Merlins kleiner Finger bewegte sich. Erst war es nur eine leise Zuckung, er war sich unsicher, und sah die Hoffnung an, deren Augen so sonnig schimmerten wie eine Sonnenblume auf einem heiteren Feld an einem Sommertag.
Sie nickte ermutigend, bevor sie sich huschend zu den anderen Gefühlen gesellte, die auf dem Weg zu Merlins Lippen waren. Die Zunge bereitete sich vor auf ihre Gäste, sie glättete ihre Unebenheiten, rieb den Belag des Tages beiseite und legte sich aus wie ein roter Teppich. Der kleine Finger schien tief durchzuatmen, er wusste, dass er sich gegen seine Brüder würde durchsetzen müssen, denn sie wollten nicht in die Nähe der anderen Hand gebracht werden. Sie waren müde vom Schleppen, das Tragen von Lilos Körper hatte sie angestrengt. Der kleine Finger konnte sich nicht darum kümmern.
Trotzig strebte er vorwärts, versuchte, den Protest der anderen zu ignorieren, die ihn mit vereinten Kräften zurückhalten wollten. Aber wenn er sich etwas in den Kopf gesetzt hatte, dann würde er es auch ausführen und sich von niemand daran hindern lassen. So strebte er immer weiter, zog und drückte und stemmte und presste, bis er nur noch einen Hauch breit von Lilos Fingern entfernt war. Diese hatten erkannt, was er vorhatte, und versuchten ihrerseits, sich ihm zu nähern, ohne dass Lilo etwas davon mitbekam. Das war nicht so schwierig, denn Lilos Augen sahen nur gebannt zu Merlins Blick, der ihm nicht begegnen wollte. Obwohl er sonst nicht schüchtern war.
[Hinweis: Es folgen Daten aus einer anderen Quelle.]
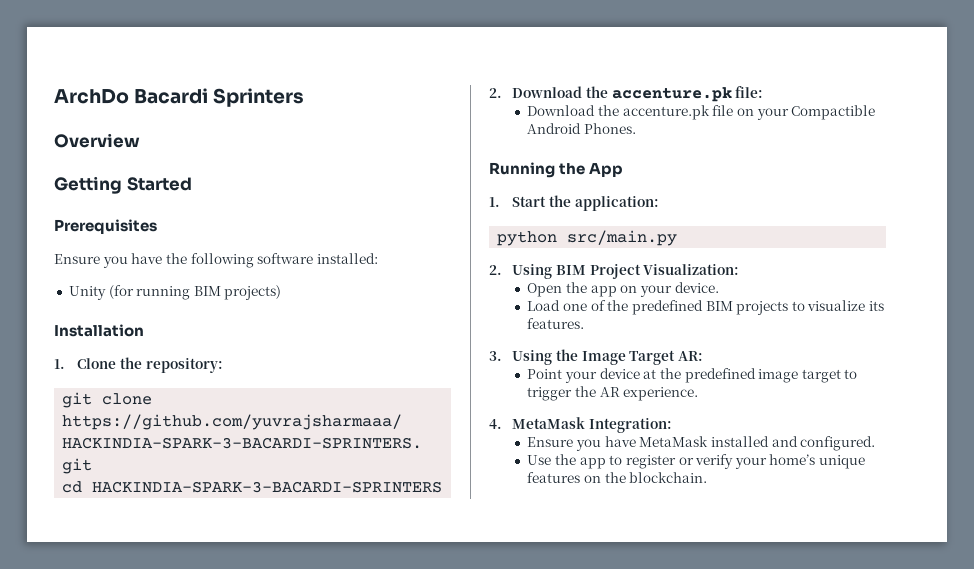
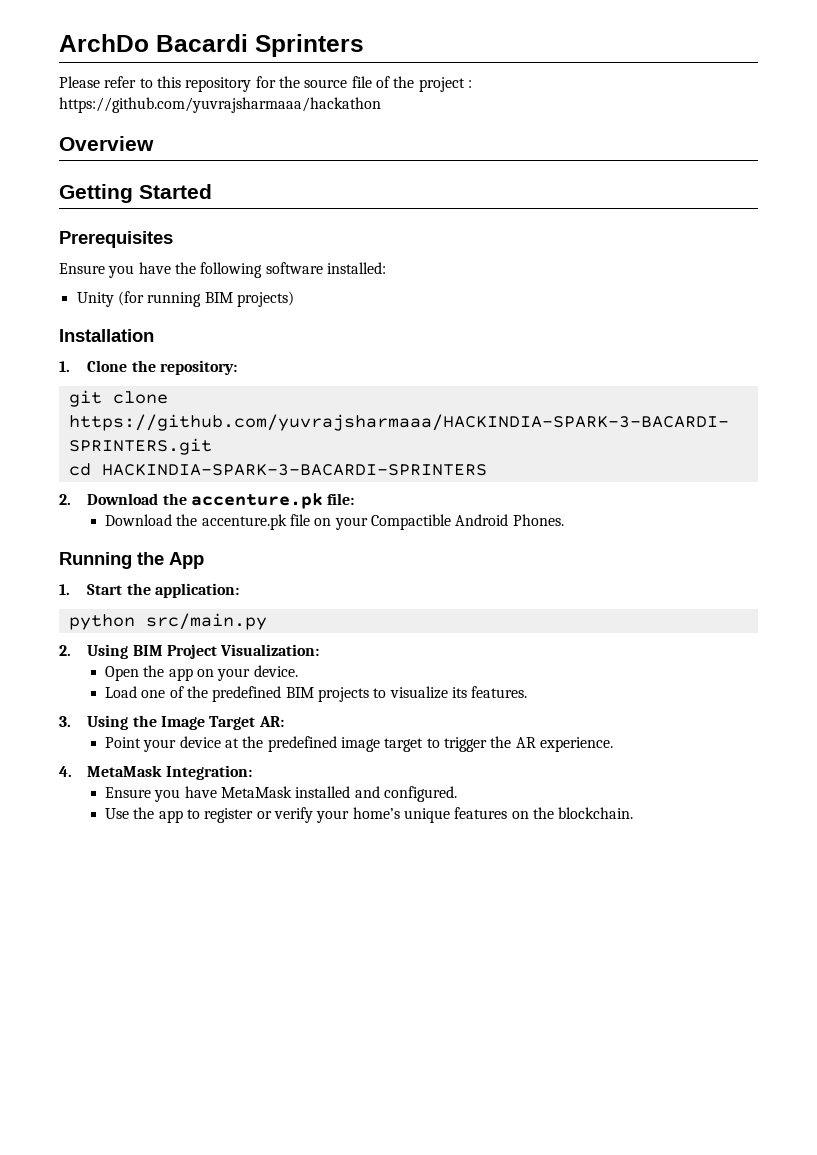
+ Please refer to this repository for the source file of the project : https://github.com/yuvrajsharmaaa/hackathon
"Fast", flüsterte der mutige kleine Finger, da fühlte er den warmen Atem der anderen Hand. Sie lächelte ihn an und als seine Brüder die Wärme ihres Lächelns fühlten, zogen sie an und legten sich leise, fast anmutig, in die andere Handfläche. Lilos Augen flogen erschrocken an sich herab, bis er die fremden und doch so vertrauten Finger sah. Ein feiner Gruß wehte zu ihm empor, sie freuten sich, ihn wiederzusehen und zu fühlen. Er sah zu Merlin herüber. Der schien nähergekommen zu sein, obwohl er sich nicht bewegt hatte. "Hallo", sagte Lilo ganz leise, um ihn nicht zu erschrecken. Seine Stimme bemühte sich, so weich wie möglich zu klingen, wie Samt, damit Merlin wusste, wie er es meinte. Erst schien der andere nicht zu wissen, was er tun wollte, es sah so aus, als wolle er zurückweichen. Doch die Gefühle hatten seine Zunge erreicht und hielten ihn fest. Da öffnete er den Mund und alle seine Gefühle waren in seiner Stimme, als er Lilo antwortete: "Hallo, du." Sie schauten einander an, ihre Augen füllten sich mit Tränen, bis sie überliefen und ihre Kleidung überschwemmten mit blauen Tränen. Merlin und Lilo neigten ihre Köpfe, bis sich die weiche Haut ihrer Stirnen berührte und vor Wiedersehensfreude fast gejuchzt hätte. Aber sie hielt sich zurück, um dem Freudenschrei der Lippen Platz zu machen, der aus dem Zimmer mit der roten Wand hinaus drang in die große weite Welt, als sich die Lippen trafen und einander endlich wieder streicheln konnten.